Goal of the exercise ::
In your reply, repeat every entry exactly and skip over each picture.

Screenshot and code edit data

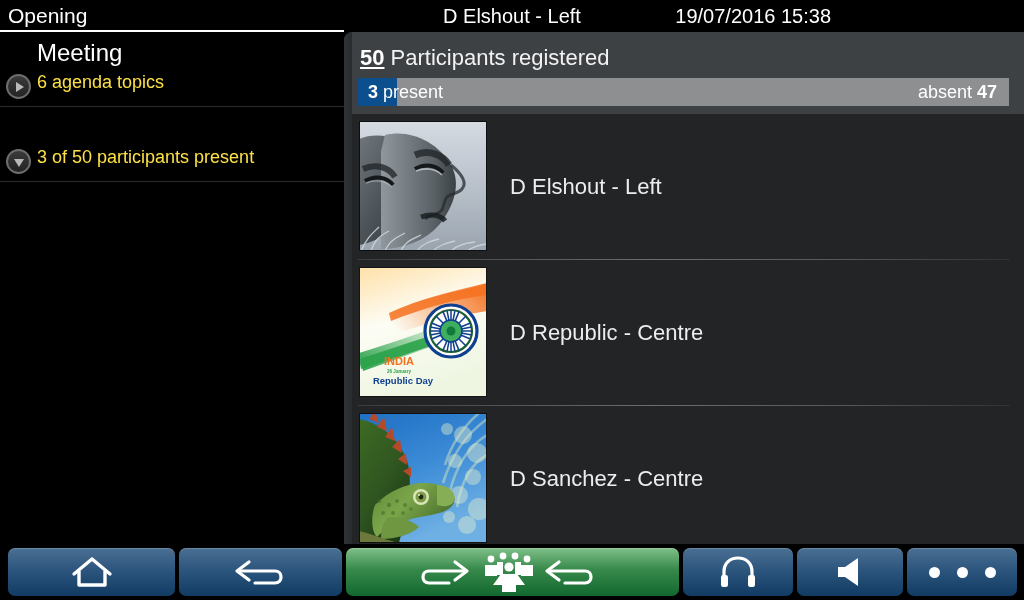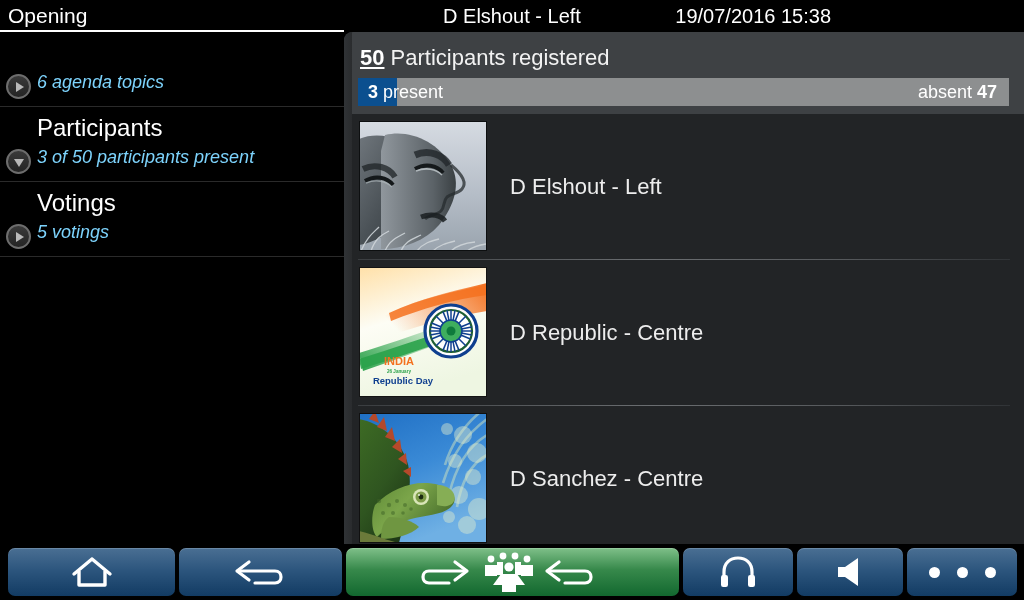--- a/index.html
+++ b/index.html
@@ -42,21 +42,21 @@
     position:relative; width:344px; height:75px;
     border-bottom:1px solid #2a2a2a;
     background:#000;
   }
   .side-item .si-title{
     position:absolute; left:37px; top:6px;
     font-size:24px; line-height:30px; color:#ffffff; font-weight:400;
   }
   .side-item .si-sub{
     position:absolute; left:37px; top:38px;
-    font-size:18px; line-height:24px; color:#7dd3fc; font-weight:400;font-style:italic;
+    font-size:18px; line-height:24px; color:#fde047; font-weight:400;
   }
   .si-toggle{
     position:absolute; left:6px; top:42px;
     width:25px; height:25px; border-radius:50%;
     background:linear-gradient(180deg,#3a3a3a 0%,#242424 100%);
     border:2px solid #6d6d6d;
     display:flex; align-items:center; justify-content:center;
   }
   .tri-right{
     width:0;height:0;
@@ -178,38 +178,31 @@
     <div class="tb-right">19/07/2016 15:38</div>
     <div class="titlebar-rule"></div>
   </div>
 
   <div class="sidebar">
 
     <div class="side-item">
       <div class="si-toggle">
         <div class="tri-right"></div>
       </div>
+      <div class="si-title">Meeting</div>
       <div class="si-sub">6 agenda topics</div>
     </div>
 
     <div class="side-item">
       <div class="si-toggle">
         <div class="tri-down"></div>
       </div>
-      <div class="si-title">Participants</div>
       <div class="si-sub">3 of 50 participants present</div>
     </div>
 
-    <div class="side-item">
-      <div class="si-toggle">
-        <div class="tri-right"></div>
-      </div>
-      <div class="si-title">Votings</div>
-      <div class="si-sub">5 votings</div>
-    </div>
 
     <div class="sidebar-filler"></div>
   </div>
 
   <div class="main">
 
     <div class="main-head">
       <div class="mh-title">
         <b>50</b><span> Participants registered</span>
       </div>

Task answer ::
--- a/index.html
+++ b/index.html
@@ -42,21 +42,21 @@
     position:relative; width:344px; height:75px;
     border-bottom:1px solid #2a2a2a;
     background:#000;
   }
   .side-item .si-title{
     position:absolute; left:37px; top:6px;
     font-size:24px; line-height:30px; color:#ffffff; font-weight:400;
   }
   .side-item .si-sub{
     position:absolute; left:37px; top:38px;
-    font-size:18px; line-height:24px; color:#7dd3fc; font-weight:400;font-style:italic;
+    font-size:18px; line-height:24px; color:#fde047; font-weight:400;
   }
   .si-toggle{
     position:absolute; left:6px; top:42px;
     width:25px; height:25px; border-radius:50%;
     background:linear-gradient(180deg,#3a3a3a 0%,#242424 100%);
     border:2px solid #6d6d6d;
     display:flex; align-items:center; justify-content:center;
   }
   .tri-right{
     width:0;height:0;
@@ -178,38 +178,31 @@
     <div class="tb-right">19/07/2016 15:38</div>
     <div class="titlebar-rule"></div>
   </div>
 
   <div class="sidebar">
 
     <div class="side-item">
       <div class="si-toggle">
         <div class="tri-right"></div>
       </div>
+      <div class="si-title">Meeting</div>
       <div class="si-sub">6 agenda topics</div>
     </div>
 
     <div class="side-item">
       <div class="si-toggle">
         <div class="tri-down"></div>
       </div>
-      <div class="si-title">Participants</div>
       <div class="si-sub">3 of 50 participants present</div>
     </div>
 
-    <div class="side-item">
-      <div class="si-toggle">
-        <div class="tri-right"></div>
-      </div>
-      <div class="si-title">Votings</div>
-      <div class="si-sub">5 votings</div>
-    </div>
 
     <div class="sidebar-filler"></div>
   </div>
 
   <div class="main">
 
     <div class="main-head">
       <div class="mh-title">
         <b>50</b><span> Participants registered</span>
       </div>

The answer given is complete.